[Instructions to follow]
Copy each record exactly as it reads, leaving out any pictures it holds.

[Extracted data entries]
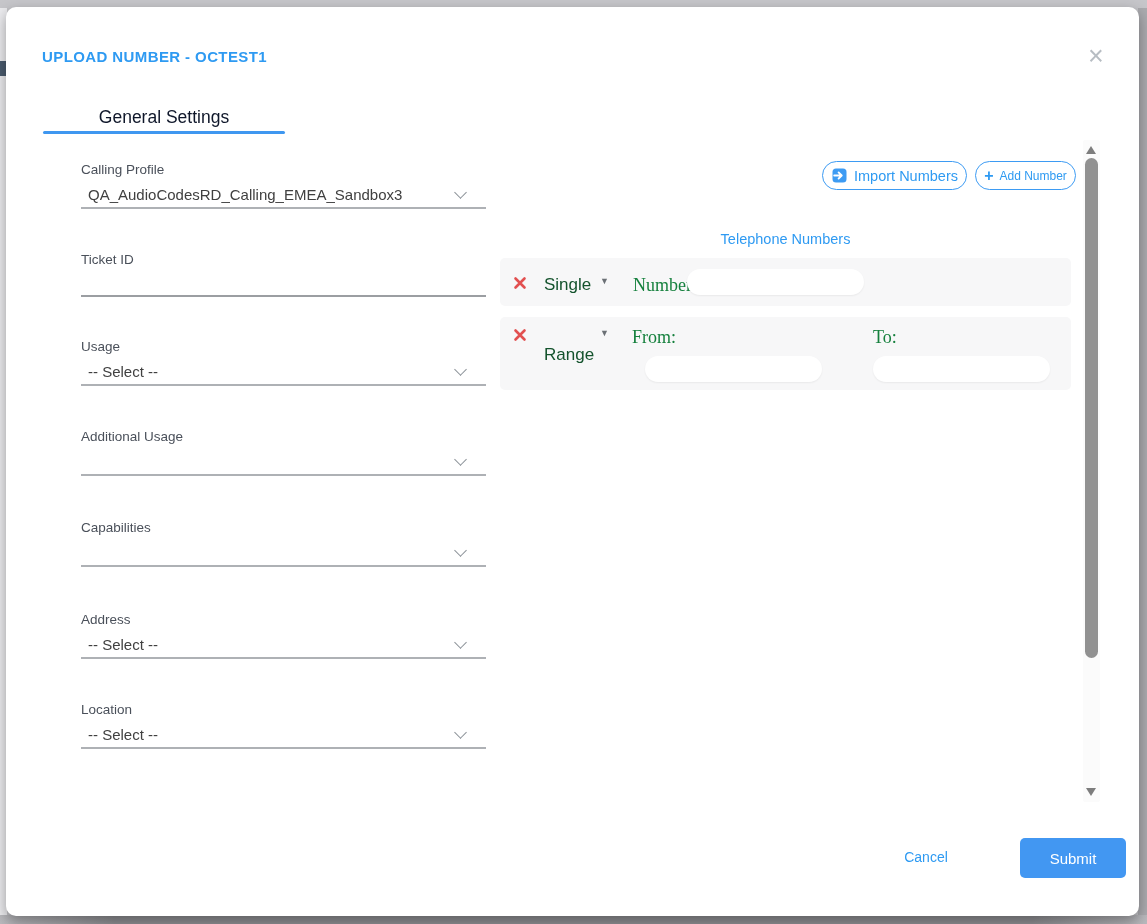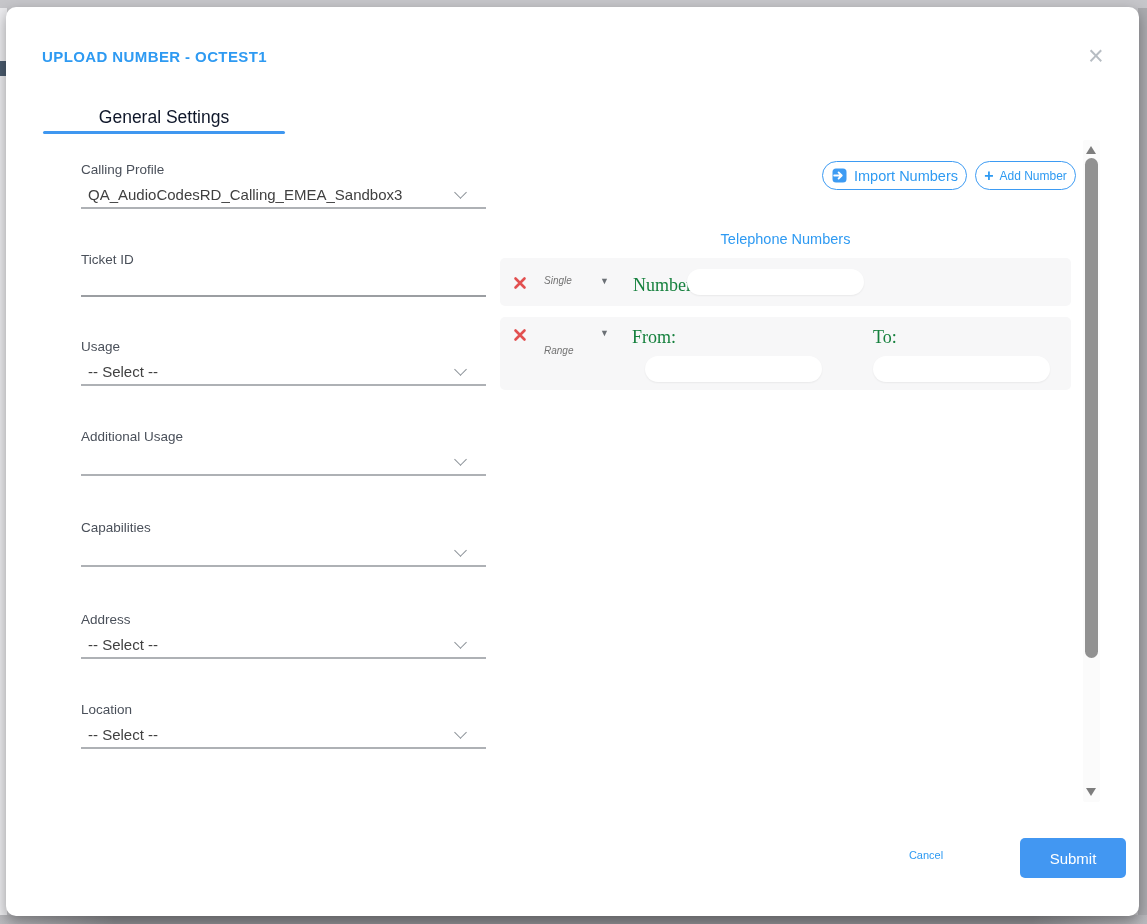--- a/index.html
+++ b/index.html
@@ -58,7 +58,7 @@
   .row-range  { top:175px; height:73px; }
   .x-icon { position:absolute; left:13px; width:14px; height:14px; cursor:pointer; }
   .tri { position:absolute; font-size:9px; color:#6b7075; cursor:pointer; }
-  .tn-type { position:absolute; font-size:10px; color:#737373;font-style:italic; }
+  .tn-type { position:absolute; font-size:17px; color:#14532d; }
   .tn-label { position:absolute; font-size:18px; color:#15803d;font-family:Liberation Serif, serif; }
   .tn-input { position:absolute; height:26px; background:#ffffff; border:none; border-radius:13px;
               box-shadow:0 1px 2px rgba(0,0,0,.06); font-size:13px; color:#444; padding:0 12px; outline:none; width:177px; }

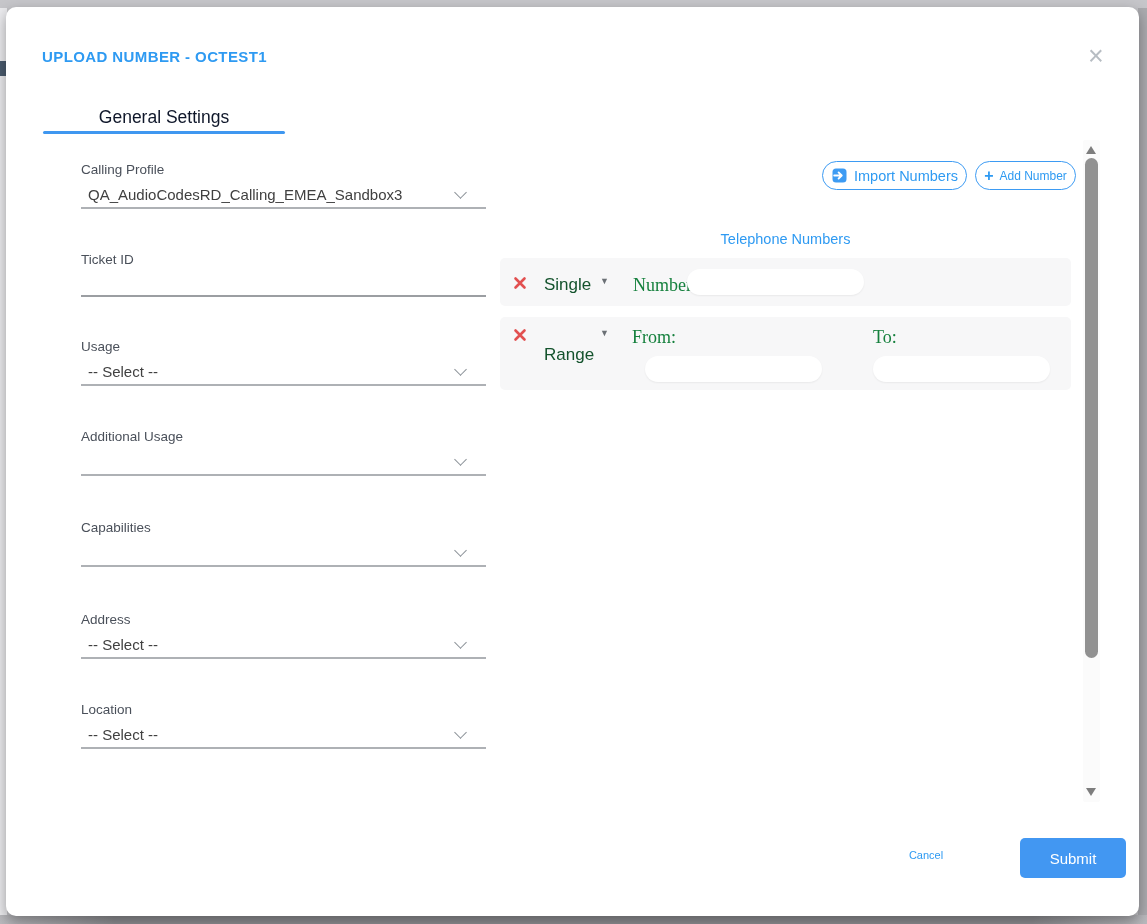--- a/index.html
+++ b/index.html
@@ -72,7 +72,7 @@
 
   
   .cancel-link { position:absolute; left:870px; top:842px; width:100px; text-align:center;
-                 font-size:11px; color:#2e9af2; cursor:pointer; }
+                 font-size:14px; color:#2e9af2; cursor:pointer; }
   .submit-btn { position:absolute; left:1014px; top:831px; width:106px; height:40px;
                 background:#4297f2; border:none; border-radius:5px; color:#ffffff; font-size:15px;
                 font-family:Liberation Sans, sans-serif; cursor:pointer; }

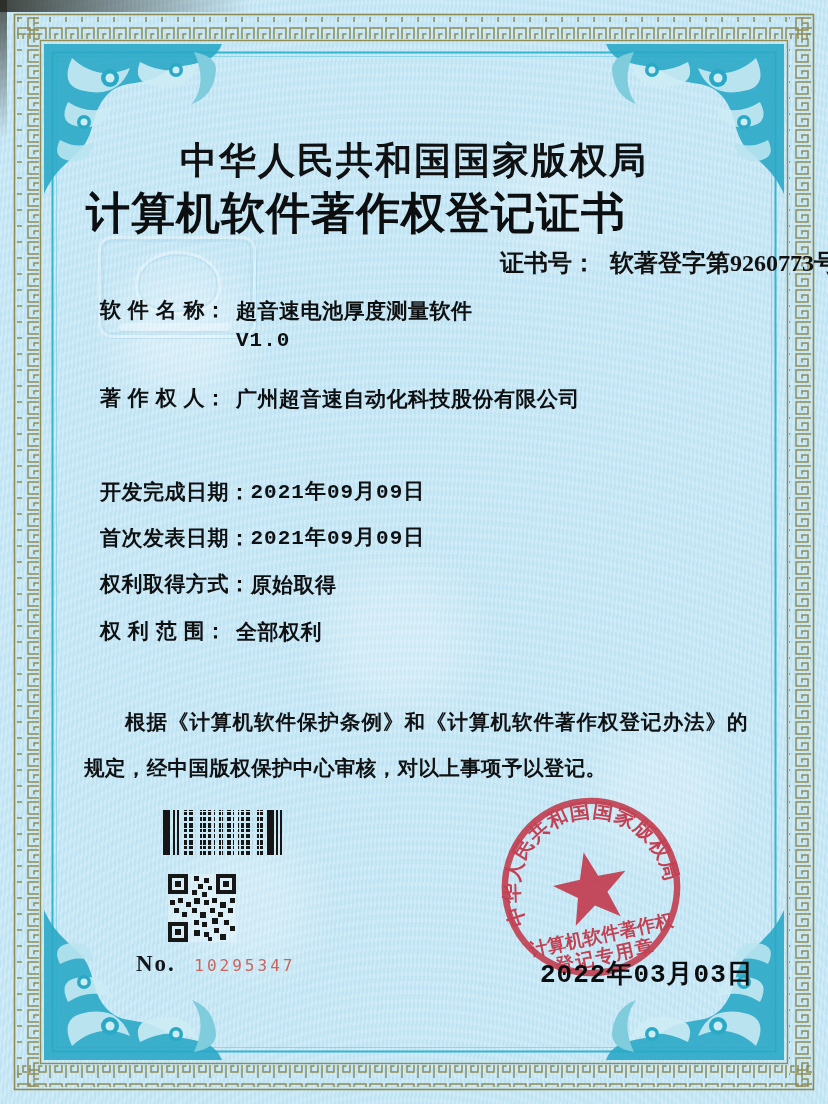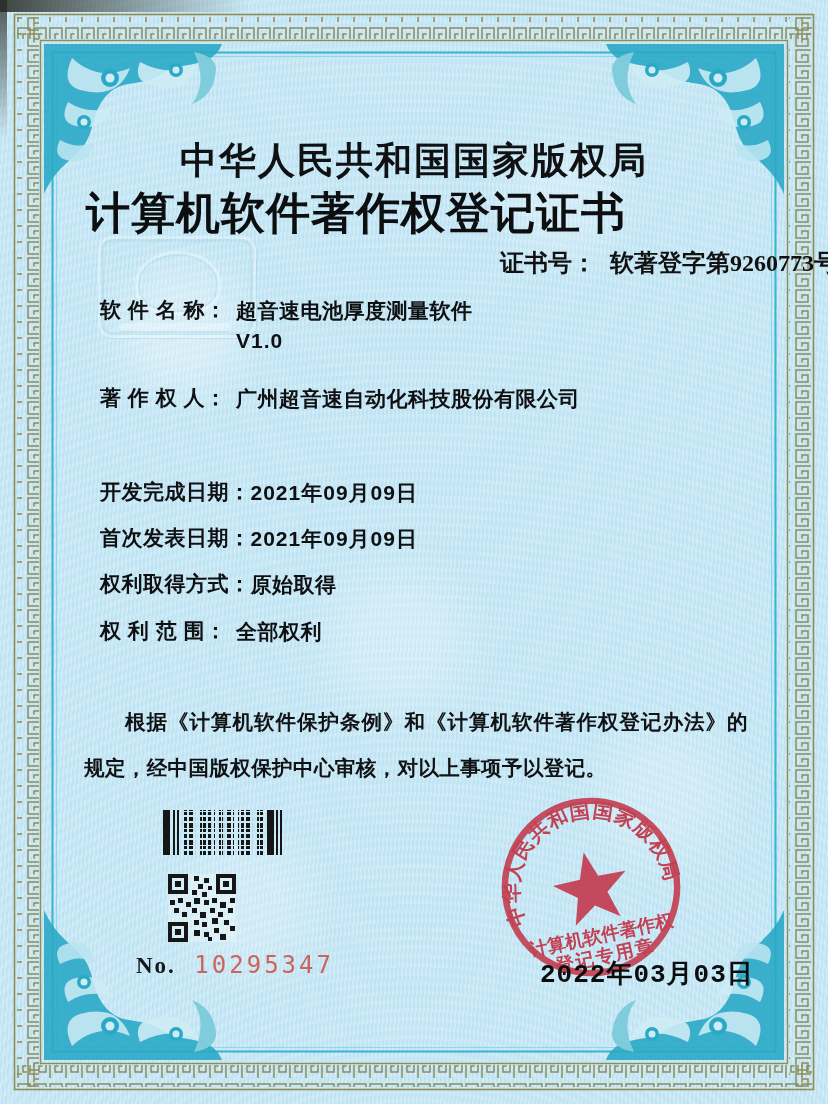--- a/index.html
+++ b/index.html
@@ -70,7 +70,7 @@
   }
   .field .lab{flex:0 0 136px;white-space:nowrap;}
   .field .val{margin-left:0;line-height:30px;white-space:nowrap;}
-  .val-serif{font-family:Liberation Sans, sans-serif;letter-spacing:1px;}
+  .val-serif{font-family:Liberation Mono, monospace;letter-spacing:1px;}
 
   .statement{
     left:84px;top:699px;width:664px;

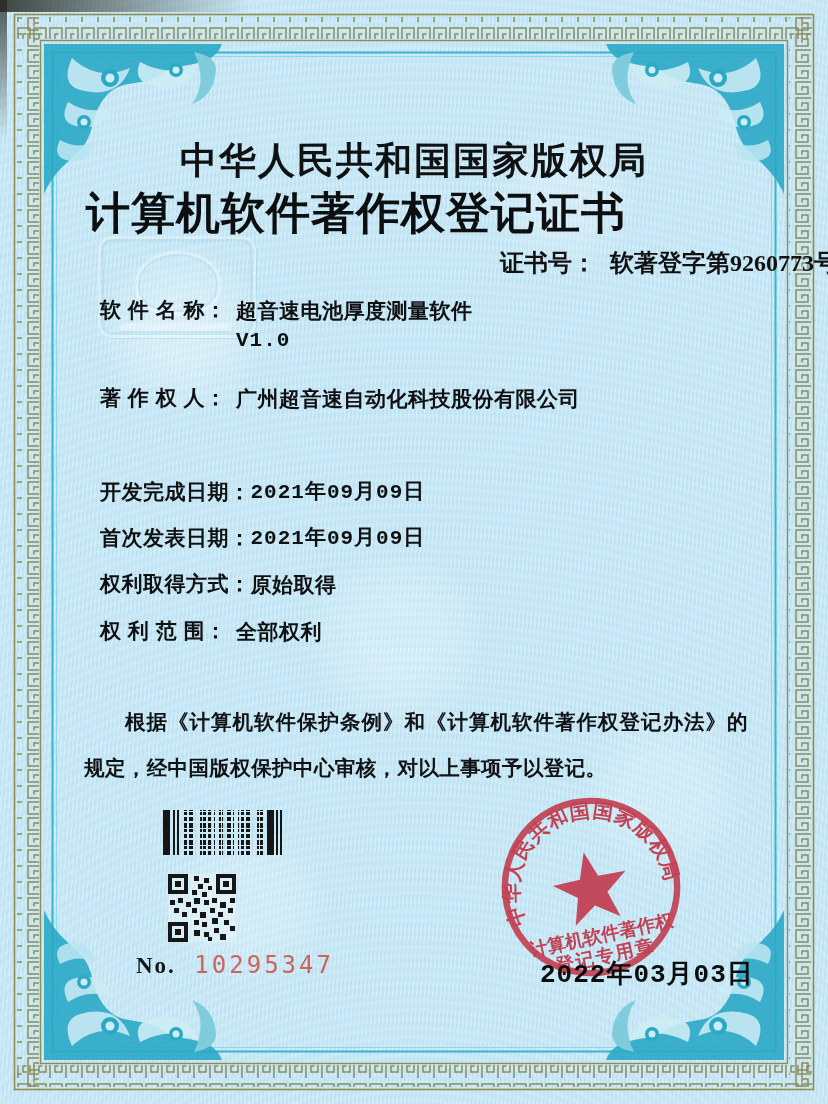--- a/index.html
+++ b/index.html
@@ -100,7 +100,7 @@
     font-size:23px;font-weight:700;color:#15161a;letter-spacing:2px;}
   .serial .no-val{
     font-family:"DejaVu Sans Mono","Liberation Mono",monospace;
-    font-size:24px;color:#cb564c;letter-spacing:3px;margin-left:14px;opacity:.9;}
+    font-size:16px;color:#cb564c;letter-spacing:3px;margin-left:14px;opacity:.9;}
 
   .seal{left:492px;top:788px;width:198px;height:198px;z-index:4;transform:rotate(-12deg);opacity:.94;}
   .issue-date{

[The completed task]
--- a/index.html
+++ b/index.html
@@ -58,7 +58,7 @@
   .row-range  { top:175px; height:73px; }
   .x-icon { position:absolute; left:13px; width:14px; height:14px; cursor:pointer; }
   .tri { position:absolute; font-size:9px; color:#6b7075; cursor:pointer; }
-  .tn-type { position:absolute; font-size:10px; color:#737373;font-style:italic; }
+  .tn-type { position:absolute; font-size:17px; color:#14532d; }
   .tn-label { position:absolute; font-size:18px; color:#15803d;font-family:Liberation Serif, serif; }
   .tn-input { position:absolute; height:26px; background:#ffffff; border:none; border-radius:13px;
               box-shadow:0 1px 2px rgba(0,0,0,.06); font-size:13px; color:#444; padding:0 12px; outline:none; width:177px; }

--- a/index.html
+++ b/index.html
@@ -72,7 +72,7 @@
 
   
   .cancel-link { position:absolute; left:870px; top:842px; width:100px; text-align:center;
-                 font-size:11px; color:#2e9af2; cursor:pointer; }
+                 font-size:14px; color:#2e9af2; cursor:pointer; }
   .submit-btn { position:absolute; left:1014px; top:831px; width:106px; height:40px;
                 background:#4297f2; border:none; border-radius:5px; color:#ffffff; font-size:15px;
                 font-family:Liberation Sans, sans-serif; cursor:pointer; }

--- a/index.html
+++ b/index.html
@@ -70,7 +70,7 @@
   }
   .field .lab{flex:0 0 136px;white-space:nowrap;}
   .field .val{margin-left:0;line-height:30px;white-space:nowrap;}
-  .val-serif{font-family:Liberation Sans, sans-serif;letter-spacing:1px;}
+  .val-serif{font-family:Liberation Mono, monospace;letter-spacing:1px;}
 
   .statement{
     left:84px;top:699px;width:664px;

--- a/index.html
+++ b/index.html
@@ -100,7 +100,7 @@
     font-size:23px;font-weight:700;color:#15161a;letter-spacing:2px;}
   .serial .no-val{
     font-family:"DejaVu Sans Mono","Liberation Mono",monospace;
-    font-size:24px;color:#cb564c;letter-spacing:3px;margin-left:14px;opacity:.9;}
+    font-size:16px;color:#cb564c;letter-spacing:3px;margin-left:14px;opacity:.9;}
 
   .seal{left:492px;top:788px;width:198px;height:198px;z-index:4;transform:rotate(-12deg);opacity:.94;}
   .issue-date{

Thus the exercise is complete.